2. The January 8, 2001 Statement of Deficiencies, CMS Form 2567 which is in the record of this case as CMS Ex. 7 (Statement of Deficiencies), refers to the regulatory citations through prefix tags identified by the letter D.

3. Mr. Barr is employed by LFS as a clinical laboratory examiner, investigator. Tr. 17. Petitioner asserts that Mr. Barr's testimony is inadmissable hearsay because Mr. Barr testified that he did not review the documents that Petitioner submitted in response to the Statement of Deficiencies. P. Br. at 2; See Tr. at 76 - 77, 389. I disagree. Mr. Barr testified that he went to Petitioner's facility with the examiners conducting the survey and acted as a consultant on technical issues, such as computer systems issues they might be unfamiliar with. Mr. Barr also testified that the foundation for his testimony is his review of the documents gathered by the surveyors, his review of the Statement of Deficiencies and his knowledge and experience looking at those documents and interpreting them. Tr. at 20, 389. Petitioner's argument that because Mr. Barr did not personally collect the information or review the documents that Petitioner submitted in response to the Statement of Deficiencies does not detract from the credibility of Mr. Barr's testimony before me.

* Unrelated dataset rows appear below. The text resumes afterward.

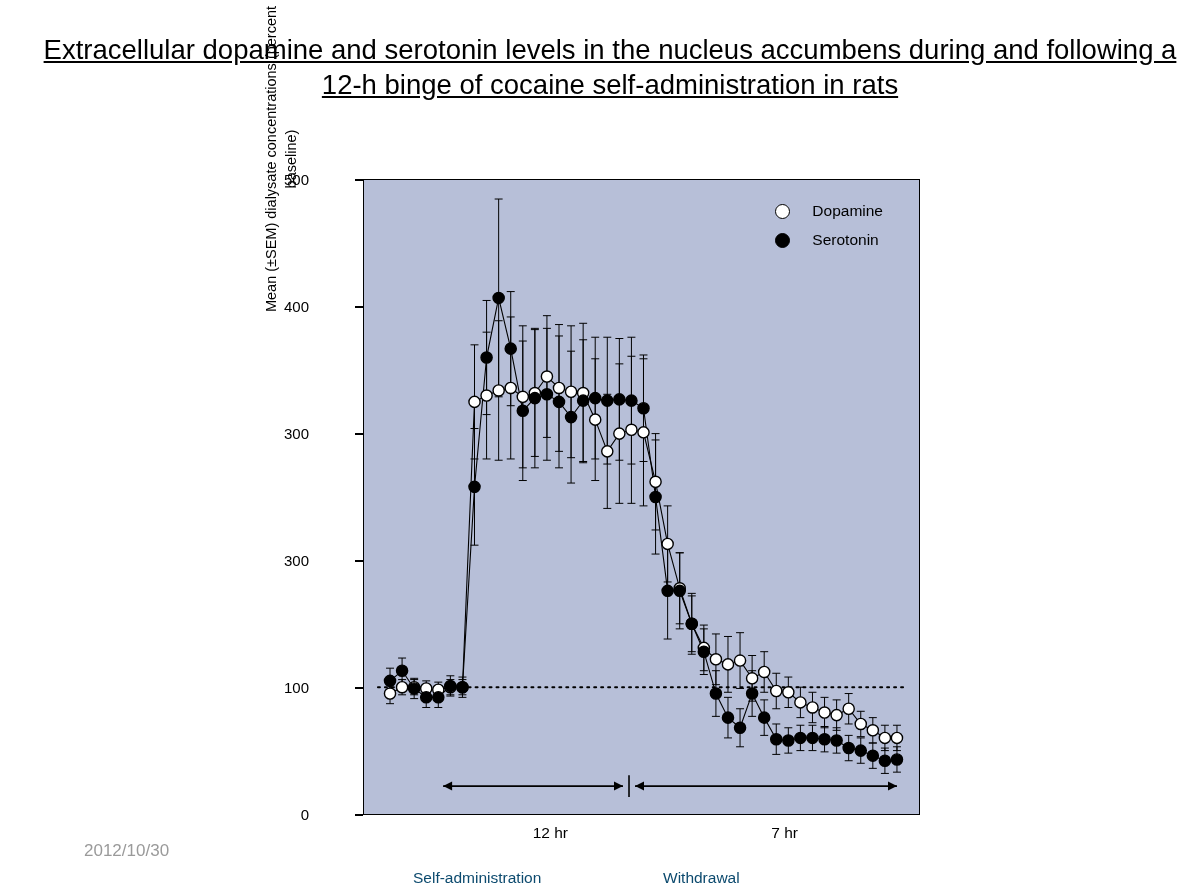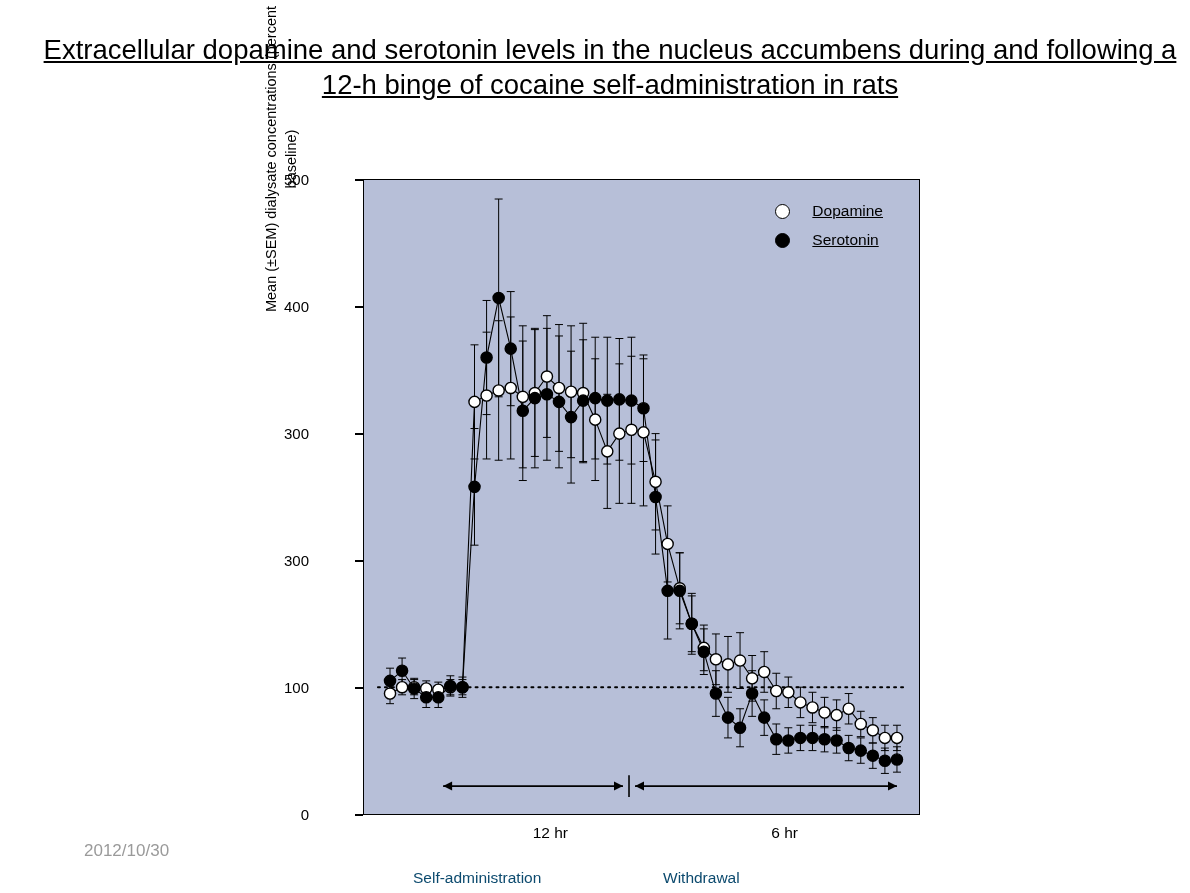--- a/index.html
+++ b/index.html
@@ -84,21 +84,20 @@
     color: #000;
     text-align: center;
     line-height: 1.35;
   }
   #legend {
     position: absolute;
     right: 36px;
     top: 22px;
     font-size: 15.5px;
     color: #000;
-    text-decoration: underline;
   }
   .legend-row {
     display: flex;
     align-items: center;
     margin-bottom: 11px;
   }
   .legend-marker {
     width: 13px;
     height: 13px;
     border-radius: 50%;
@@ -531,21 +530,21 @@
           <span>Dopamine</span>
         </div>
         <div class="legend-row">
           <span class="legend-marker filled"></span>
           <span>Serotonin</span>
         </div>
       </div>
     </div>
 
     <div class="xtick-label" style="left:170px; top:645px; width:90px;">12 hr</div>
-    <div class="xtick-label" style="left:400px; top:645px; width:90px;">6 hr</div>
+    <div class="xtick-label" style="left:400px; top:645px; width:90px;">7 hr</div>
 
     <div class="phase-label" style="left:105px; top:690px; width:220px;">Self-administration</div>
     <div class="phase-label" style="left:355px; top:690px; width:180px;">Withdrawal</div>
   </div>
 
   <div id="date-stamp">2012/10/30</div>
 
 </div>
 
 </body></html>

4. However, CMS did determine that D3017-1.h was acceptable and D-3017-1.I was marginally acceptable. CMS Ex. 6.

5. Petitioner's written policy defines a potassium value above 6.5 as a critical value and an imminent life-threatening condition. See CMS Br. at 51.

6. Tag D4132 was also found to be out of compliance and cited as a deficiency, but it was later found to be acceptable. See CMS Ex. 6.